Update monitoring current state after Prometheus Grafana cleanup

2026-05-01 19:19:29 +00:00 · 2026-05-01 19:19:29 +00:00 · 1a837f3770
commit 1a837f3770
parent c57c5ba3df
1 changed files with 86 additions and 35 deletions
--- a/Codex/Monitoring/CURRENT_STATE.md
+++ b/Codex/Monitoring/CURRENT_STATE.md
@ -4,9 +4,27 @@

 **Status: PARTIAL FAIL for launch monitoring readiness.**

-Core monitoring services are running. Game/dev dynamic discovery empty-state is now clean and stale `game-dev-alloy` VMIDs `5205` and `6084` have disappeared from Prometheus after a successful empty sync.
+Core monitoring services are running. Game/dev dynamic discovery empty-state is clean, stale `game-dev-alloy` VMIDs `5205` and `6084` are gone, legacy/static Prometheus jobs have been removed from the active runtime config, and Grafana dashboard provisioning is now live from the `/etc/zlh-monitor` runtime source-of-truth path.

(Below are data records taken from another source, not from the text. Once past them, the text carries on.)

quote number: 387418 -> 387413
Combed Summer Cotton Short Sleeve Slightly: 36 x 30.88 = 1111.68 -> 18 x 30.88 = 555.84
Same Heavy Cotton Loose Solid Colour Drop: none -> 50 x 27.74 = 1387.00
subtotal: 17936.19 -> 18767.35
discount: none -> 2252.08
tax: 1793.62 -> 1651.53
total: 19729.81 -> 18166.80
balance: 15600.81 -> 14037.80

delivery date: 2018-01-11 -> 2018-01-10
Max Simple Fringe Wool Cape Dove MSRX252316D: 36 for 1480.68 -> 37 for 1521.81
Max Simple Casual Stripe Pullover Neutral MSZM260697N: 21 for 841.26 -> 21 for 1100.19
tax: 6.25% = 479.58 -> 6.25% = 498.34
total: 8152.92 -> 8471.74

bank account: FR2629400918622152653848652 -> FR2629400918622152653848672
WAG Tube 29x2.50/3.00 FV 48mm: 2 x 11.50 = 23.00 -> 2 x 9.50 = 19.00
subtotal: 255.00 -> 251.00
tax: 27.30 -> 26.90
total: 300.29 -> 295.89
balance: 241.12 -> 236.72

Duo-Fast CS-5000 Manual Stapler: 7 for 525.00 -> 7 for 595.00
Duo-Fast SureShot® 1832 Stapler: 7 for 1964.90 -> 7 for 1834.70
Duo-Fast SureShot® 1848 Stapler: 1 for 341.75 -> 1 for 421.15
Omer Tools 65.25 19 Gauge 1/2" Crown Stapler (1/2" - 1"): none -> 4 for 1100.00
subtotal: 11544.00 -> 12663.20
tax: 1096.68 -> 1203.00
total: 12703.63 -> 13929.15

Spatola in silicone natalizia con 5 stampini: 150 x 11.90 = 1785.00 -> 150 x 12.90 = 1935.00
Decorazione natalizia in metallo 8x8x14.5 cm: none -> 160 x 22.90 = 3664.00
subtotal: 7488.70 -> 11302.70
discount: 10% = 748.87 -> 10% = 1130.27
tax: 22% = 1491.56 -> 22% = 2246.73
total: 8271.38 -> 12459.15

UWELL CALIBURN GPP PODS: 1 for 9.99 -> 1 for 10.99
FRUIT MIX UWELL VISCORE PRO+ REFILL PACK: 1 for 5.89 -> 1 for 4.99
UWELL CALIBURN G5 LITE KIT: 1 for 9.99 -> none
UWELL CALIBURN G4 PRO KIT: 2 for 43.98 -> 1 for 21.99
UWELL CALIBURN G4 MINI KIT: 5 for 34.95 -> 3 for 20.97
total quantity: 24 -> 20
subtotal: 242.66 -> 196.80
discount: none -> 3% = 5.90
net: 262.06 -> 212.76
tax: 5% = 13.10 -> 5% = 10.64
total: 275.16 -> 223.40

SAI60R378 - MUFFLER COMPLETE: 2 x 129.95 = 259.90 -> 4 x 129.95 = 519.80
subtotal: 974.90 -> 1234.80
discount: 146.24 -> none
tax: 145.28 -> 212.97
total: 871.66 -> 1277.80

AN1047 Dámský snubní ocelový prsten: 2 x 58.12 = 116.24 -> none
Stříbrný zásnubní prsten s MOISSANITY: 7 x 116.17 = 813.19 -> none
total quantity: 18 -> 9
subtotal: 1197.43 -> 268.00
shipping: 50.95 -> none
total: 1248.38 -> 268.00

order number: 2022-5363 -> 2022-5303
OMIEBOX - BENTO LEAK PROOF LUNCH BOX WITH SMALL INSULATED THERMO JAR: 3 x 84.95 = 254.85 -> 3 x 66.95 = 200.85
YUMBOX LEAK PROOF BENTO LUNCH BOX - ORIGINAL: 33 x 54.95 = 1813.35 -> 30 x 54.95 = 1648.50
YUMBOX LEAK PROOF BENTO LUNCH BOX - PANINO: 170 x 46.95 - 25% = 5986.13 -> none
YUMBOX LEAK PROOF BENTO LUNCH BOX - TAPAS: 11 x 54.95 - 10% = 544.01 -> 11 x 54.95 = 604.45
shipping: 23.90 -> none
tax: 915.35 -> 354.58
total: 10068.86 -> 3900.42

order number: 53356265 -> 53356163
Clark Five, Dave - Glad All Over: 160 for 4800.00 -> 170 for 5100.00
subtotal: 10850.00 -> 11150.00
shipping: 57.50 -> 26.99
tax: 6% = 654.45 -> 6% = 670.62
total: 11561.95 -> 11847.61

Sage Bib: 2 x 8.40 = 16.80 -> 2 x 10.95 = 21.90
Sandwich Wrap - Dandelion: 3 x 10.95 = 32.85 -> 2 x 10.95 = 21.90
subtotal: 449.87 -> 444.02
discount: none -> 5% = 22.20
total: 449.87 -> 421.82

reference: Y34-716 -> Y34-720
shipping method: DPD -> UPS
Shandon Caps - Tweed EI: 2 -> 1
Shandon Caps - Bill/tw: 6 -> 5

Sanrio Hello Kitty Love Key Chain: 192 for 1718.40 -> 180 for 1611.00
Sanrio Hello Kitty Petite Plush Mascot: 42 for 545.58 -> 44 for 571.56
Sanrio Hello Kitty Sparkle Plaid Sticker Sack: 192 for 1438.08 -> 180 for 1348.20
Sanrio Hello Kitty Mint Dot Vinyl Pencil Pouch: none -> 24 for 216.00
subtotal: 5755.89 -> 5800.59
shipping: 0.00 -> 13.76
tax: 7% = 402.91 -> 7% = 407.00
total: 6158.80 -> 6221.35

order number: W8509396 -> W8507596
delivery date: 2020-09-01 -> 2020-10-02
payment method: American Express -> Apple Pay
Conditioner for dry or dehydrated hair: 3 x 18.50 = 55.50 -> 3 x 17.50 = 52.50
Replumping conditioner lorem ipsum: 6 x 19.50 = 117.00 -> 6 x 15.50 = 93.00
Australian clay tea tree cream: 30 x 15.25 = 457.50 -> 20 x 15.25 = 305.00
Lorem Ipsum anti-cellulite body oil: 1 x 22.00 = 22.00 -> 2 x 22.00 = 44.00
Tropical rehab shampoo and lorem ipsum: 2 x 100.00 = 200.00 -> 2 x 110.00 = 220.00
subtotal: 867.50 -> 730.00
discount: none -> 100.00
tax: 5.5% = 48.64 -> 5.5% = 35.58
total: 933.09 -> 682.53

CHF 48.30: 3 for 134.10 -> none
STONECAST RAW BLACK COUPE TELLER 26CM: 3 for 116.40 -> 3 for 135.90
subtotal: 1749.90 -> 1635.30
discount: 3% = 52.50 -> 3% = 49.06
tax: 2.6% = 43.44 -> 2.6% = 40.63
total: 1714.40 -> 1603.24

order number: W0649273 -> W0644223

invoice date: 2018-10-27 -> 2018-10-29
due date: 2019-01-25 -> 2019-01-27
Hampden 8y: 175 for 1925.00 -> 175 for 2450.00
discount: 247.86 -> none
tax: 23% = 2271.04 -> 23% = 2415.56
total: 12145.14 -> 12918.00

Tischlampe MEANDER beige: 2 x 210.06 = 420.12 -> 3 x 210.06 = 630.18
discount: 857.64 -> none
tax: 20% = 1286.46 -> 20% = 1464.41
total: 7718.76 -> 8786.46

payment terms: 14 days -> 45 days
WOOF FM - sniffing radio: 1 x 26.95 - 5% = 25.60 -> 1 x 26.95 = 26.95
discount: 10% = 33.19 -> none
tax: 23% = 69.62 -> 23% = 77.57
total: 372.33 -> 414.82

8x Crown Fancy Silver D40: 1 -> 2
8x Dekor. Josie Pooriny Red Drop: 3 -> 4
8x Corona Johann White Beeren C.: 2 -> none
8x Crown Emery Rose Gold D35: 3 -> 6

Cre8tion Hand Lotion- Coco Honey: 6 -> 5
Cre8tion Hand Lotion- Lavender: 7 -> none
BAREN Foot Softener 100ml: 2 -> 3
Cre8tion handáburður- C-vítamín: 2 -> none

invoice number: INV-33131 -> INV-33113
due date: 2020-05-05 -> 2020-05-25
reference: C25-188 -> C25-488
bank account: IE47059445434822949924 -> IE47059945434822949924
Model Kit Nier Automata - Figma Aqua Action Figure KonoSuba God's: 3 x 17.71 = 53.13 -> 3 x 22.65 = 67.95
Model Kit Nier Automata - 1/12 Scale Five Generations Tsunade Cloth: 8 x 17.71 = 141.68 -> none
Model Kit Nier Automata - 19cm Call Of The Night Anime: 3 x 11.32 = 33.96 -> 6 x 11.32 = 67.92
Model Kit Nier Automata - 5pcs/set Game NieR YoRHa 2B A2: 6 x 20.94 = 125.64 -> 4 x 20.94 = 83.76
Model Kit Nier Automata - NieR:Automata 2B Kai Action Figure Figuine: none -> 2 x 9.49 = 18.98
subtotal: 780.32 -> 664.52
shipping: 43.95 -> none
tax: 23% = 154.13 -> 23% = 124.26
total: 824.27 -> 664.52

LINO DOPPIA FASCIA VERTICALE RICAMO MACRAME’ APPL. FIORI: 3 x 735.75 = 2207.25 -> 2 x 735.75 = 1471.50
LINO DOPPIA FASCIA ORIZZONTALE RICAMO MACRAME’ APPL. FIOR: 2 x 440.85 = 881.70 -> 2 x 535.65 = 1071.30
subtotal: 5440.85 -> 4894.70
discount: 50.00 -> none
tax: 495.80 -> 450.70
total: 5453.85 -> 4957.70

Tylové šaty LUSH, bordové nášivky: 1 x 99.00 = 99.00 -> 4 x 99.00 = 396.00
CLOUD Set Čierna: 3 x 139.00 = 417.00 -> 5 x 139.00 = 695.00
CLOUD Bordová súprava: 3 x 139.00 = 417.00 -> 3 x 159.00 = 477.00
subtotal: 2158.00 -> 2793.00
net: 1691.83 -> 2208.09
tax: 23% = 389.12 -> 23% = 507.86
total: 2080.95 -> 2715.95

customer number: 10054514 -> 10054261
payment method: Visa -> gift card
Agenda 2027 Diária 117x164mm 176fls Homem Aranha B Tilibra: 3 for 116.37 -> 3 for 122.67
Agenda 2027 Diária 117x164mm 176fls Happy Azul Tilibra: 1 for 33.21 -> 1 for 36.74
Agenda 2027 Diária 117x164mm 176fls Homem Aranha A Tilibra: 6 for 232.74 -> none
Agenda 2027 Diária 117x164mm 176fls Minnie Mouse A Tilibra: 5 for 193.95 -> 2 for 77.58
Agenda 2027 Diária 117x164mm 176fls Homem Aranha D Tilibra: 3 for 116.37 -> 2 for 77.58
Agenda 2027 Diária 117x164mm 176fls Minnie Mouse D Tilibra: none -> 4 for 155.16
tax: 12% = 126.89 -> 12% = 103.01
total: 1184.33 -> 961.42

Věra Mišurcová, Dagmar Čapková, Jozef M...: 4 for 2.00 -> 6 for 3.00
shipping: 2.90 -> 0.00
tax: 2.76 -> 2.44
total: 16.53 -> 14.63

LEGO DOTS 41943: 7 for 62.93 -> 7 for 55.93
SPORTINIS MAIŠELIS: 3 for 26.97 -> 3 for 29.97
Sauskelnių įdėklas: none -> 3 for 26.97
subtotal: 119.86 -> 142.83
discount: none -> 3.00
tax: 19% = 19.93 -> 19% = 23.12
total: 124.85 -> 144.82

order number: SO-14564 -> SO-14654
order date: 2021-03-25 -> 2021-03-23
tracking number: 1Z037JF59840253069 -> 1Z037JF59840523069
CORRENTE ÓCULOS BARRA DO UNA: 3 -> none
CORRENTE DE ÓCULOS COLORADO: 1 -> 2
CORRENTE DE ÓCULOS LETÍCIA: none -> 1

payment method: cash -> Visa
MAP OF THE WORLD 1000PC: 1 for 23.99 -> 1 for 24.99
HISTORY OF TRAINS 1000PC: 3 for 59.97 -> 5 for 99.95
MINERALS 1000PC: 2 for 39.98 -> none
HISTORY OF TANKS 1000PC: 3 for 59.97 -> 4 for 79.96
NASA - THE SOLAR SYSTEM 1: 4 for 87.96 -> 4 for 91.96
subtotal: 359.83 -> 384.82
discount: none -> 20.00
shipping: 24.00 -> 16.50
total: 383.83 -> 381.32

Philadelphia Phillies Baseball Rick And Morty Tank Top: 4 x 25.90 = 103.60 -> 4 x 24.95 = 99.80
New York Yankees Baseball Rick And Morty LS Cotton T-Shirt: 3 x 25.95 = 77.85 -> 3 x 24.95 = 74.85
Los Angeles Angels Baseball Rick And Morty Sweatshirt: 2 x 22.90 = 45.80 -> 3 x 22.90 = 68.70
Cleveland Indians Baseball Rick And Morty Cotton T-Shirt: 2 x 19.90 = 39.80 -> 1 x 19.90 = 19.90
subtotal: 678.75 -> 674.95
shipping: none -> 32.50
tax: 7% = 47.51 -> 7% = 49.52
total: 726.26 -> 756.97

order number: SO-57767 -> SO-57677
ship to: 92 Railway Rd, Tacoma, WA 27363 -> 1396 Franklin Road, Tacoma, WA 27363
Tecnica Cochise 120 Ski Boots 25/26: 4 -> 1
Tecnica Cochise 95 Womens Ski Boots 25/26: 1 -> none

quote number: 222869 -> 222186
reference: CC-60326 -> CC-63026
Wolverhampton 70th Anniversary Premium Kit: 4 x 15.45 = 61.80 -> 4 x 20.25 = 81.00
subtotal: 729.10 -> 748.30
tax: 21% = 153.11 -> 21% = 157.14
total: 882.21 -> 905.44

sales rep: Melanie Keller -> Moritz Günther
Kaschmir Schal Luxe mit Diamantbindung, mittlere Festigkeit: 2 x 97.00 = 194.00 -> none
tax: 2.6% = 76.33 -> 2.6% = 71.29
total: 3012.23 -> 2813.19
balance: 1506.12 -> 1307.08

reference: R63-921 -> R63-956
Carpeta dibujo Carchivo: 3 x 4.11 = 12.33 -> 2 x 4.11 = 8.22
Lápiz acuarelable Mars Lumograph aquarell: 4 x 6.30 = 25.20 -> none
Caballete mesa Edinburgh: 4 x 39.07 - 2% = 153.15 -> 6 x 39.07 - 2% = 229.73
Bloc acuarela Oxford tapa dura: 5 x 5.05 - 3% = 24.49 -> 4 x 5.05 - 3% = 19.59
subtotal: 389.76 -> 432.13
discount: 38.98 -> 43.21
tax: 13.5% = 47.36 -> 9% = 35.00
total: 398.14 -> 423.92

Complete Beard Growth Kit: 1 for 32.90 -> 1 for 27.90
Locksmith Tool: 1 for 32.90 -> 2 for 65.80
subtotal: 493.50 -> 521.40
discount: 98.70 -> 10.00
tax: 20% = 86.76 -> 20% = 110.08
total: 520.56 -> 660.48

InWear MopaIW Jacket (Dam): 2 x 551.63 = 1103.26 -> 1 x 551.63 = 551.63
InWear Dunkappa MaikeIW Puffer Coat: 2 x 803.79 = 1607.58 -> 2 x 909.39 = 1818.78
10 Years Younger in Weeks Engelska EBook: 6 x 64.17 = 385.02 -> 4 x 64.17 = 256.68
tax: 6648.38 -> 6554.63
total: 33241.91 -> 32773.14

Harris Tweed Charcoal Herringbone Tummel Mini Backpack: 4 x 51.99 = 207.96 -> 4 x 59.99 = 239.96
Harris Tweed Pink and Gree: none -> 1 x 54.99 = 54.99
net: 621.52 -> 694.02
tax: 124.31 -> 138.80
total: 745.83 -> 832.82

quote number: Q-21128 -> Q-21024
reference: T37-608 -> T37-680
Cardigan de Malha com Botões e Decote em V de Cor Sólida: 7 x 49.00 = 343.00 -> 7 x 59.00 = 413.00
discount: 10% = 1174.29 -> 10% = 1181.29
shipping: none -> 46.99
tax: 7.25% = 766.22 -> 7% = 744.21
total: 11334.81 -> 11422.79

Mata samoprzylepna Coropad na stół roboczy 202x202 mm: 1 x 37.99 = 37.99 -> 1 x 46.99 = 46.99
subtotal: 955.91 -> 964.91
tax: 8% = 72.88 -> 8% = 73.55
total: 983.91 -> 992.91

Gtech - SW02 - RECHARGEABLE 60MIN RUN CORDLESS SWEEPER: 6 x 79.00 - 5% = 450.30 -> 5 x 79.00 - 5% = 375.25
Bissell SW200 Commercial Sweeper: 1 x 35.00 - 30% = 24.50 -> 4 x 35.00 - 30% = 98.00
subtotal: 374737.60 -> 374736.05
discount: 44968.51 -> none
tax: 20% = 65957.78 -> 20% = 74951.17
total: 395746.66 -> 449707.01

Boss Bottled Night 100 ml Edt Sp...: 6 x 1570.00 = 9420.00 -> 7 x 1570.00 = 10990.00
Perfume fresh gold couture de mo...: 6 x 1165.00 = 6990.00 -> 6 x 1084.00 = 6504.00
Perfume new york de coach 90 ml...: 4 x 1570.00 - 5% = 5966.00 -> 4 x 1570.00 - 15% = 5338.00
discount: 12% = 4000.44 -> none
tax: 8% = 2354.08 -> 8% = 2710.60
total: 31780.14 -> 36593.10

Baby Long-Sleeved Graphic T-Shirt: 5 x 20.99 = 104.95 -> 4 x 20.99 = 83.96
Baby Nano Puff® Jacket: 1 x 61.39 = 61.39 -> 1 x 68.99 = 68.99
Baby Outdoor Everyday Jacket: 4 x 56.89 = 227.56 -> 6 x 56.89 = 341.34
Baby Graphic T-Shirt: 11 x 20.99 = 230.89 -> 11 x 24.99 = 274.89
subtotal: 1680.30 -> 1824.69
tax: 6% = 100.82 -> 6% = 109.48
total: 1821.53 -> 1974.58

-Launch-debug readiness is still blocked by public monitoring endpoint exposure, remaining stale/static down targets, dashboards not actually installed in Grafana, missing API health scrape, incomplete lifecycle telemetry, and missing centralized logs.
+Launch-debug readiness is still blocked by public monitoring endpoint exposure, missing/unfinished centralized logs, missing API application health scrape, incomplete lifecycle telemetry, and the need to run one full game/dev lifecycle smoke test.
+
+## Runtime source of truth
+
+`/etc/zlh-monitor` is now the runtime source of truth.
+
+Prometheus now runs from:
+
+- `/etc/zlh-monitor/prometheus/prometheus.yml`
+- configured via `/etc/default/prometheus`
+- backup: `/etc/default/prometheus.zlh-monitor-20260501191319.bak`
+
+Grafana now provisions from:
+
+- `/etc/zlh-monitor/grafana/provisioning`
+- configured via `/etc/default/grafana-server`
+- backup: `/etc/default/grafana-server.zlh-monitor-20260501191319.bak`
+
+`/etc/zlh-monitor/README.md` was updated to describe the new single-source layout.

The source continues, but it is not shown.